Tuesday, February 07, 2006
Hare Krishna and the Houses of Parliament
"Who're those people???"
"Aw...Hari Krishn-uh punks."
You say "The English" during a word association game, and you're likely to hear one of two phrases: "stiff upper lip" and "prop-ah". The Parliament Square in London, with the Victoria Station, St. Paul's Cathedral, Big Ben, the Winston Churchill Museum, and Westminster Bridge might as well embody the two. It also has this rather surreal appearance of a life-size (correction: larger-than-life-size) Tourist Attractions exhibition.
On the 31st of December 2005, three of my friends and I decided to go watch the fireworks over the Westminster Bridge, in the Thames. Our plan was to get there by 9:00, so we'd find ourselves nice spots by the side of the bridge. But all of us being Indian (and therefore, devoid - except in my case - of a sense of time, and a biological clock - I'm no exception here - that frequently announces meal times), we decided to have some Chinese food before getting there. Mistake.
When we finally got out of the Embarkment tube station, there were police cordons everywhere, and we could not get on to the bridge. All of us were drawn, however, to the very Indian sound of the dhol (the Indian drum, with its unique beats). So were a couple behind us, and the woman went "Whah's thah? Who're those people???" to which the man said "Aw...Hari Krish-nuh punks!" and we four all grinned at each other. Then we followed the sound to its source. Four white men, some of them tonsured except for a tuft of hair (like some Indian temple priests), and wearing Indian traditional clothes - dhotis and veshtis - were singing "Hari Krish-nuh, Hari Krish-nuh, Krishni Krish-nuh, Hari, Hari..."

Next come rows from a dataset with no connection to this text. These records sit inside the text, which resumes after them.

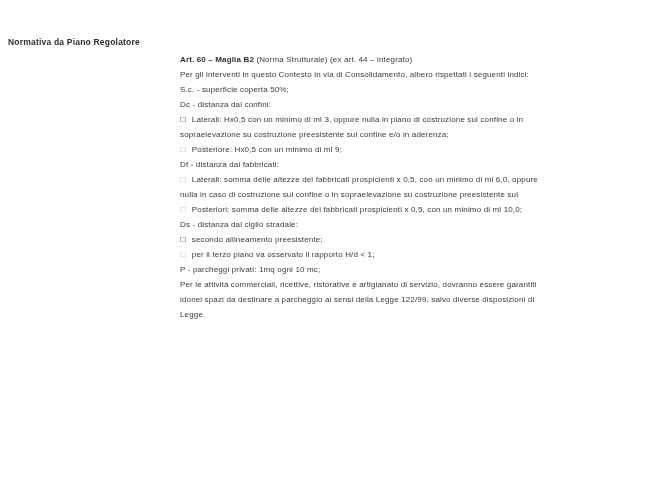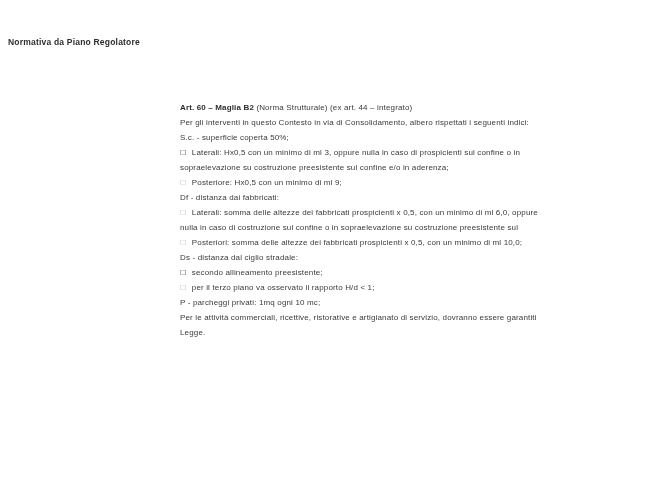"Art. 60 – Maglia B2" .doc-body { margin-top: 48px -> none }
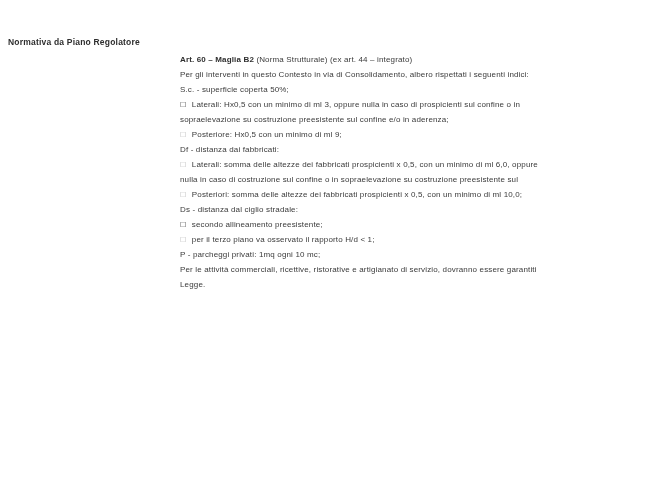"Dc - distanza dai confini:" div.line { html: none -> <div> <span>Dc - distanza dai confini:</span> </div> }
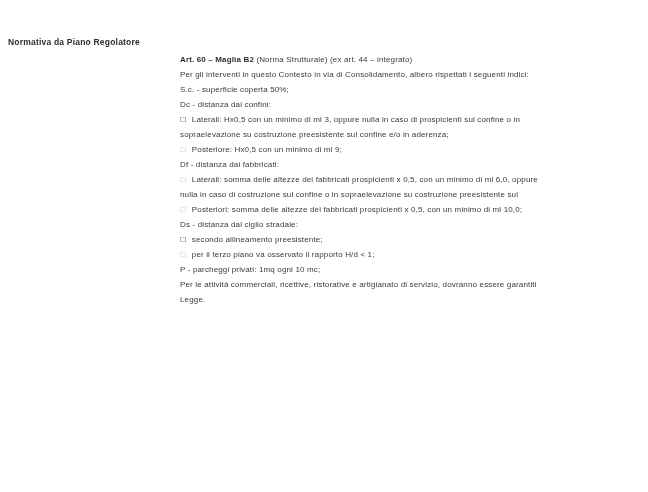"Laterali: Hx0,5 con un minimo" span.normal { text: caso di prospicienti -> piano di costruzione }
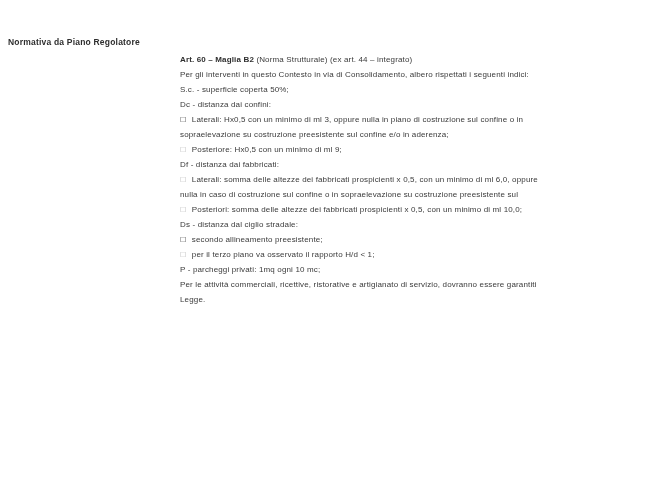"idonei spazi da destinare a" div.line { html: none -> <div> <span>idonei spazi da destinare a parcheggio ai sensi della Legge 122/99, salvo diverse disposizioni di</span> </div> }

We began to dance in our little corner (this was suggested by one of my friends, a girl called Bhakti, who's usually even higher on life than she is on alcohol), and the next thing we knew, two of the "Hari Krish-nuh punks" had grabbed us by the arm and drawn us into a circle. Out of nowhere, the millions of Asians in London had joined us and we were a fifty-strong crowd dancing the bhangra in the Parliament Square, as Hari Krish-nuh soon got corrected to Hare Krishna. The Big Ben showed 11:10 p.m., and the cops were getting rather nervous. Some of us waved at them and finally, a few began to crack smiles. All around us, white and golden-brown buildings with their Victorian architecture stood austerely staring at the punks dancing in the middle of the Parliament Square. And the incongruity of it all, dancing in wild circles in the space between the disapproving looks of the British Houses of Parliament, and Winston Churchill, will always be a story for the grandkids.
My grandma never tires of telling us all how she and my grandfather, an Accountant General, were present at the hoisting of the Indian flag on 15th August, 1947. And all through the events of the night, which included two drunk screaming women being bundled into straitjackets and carried away by the police - as a cop said sardonically "there's something you don't see every day of the year!" - I could only think of the face she would pull when I told her "yeah, whatever, Patti, you never danced to Hare Krishna in front of the British Houses of Parliament!"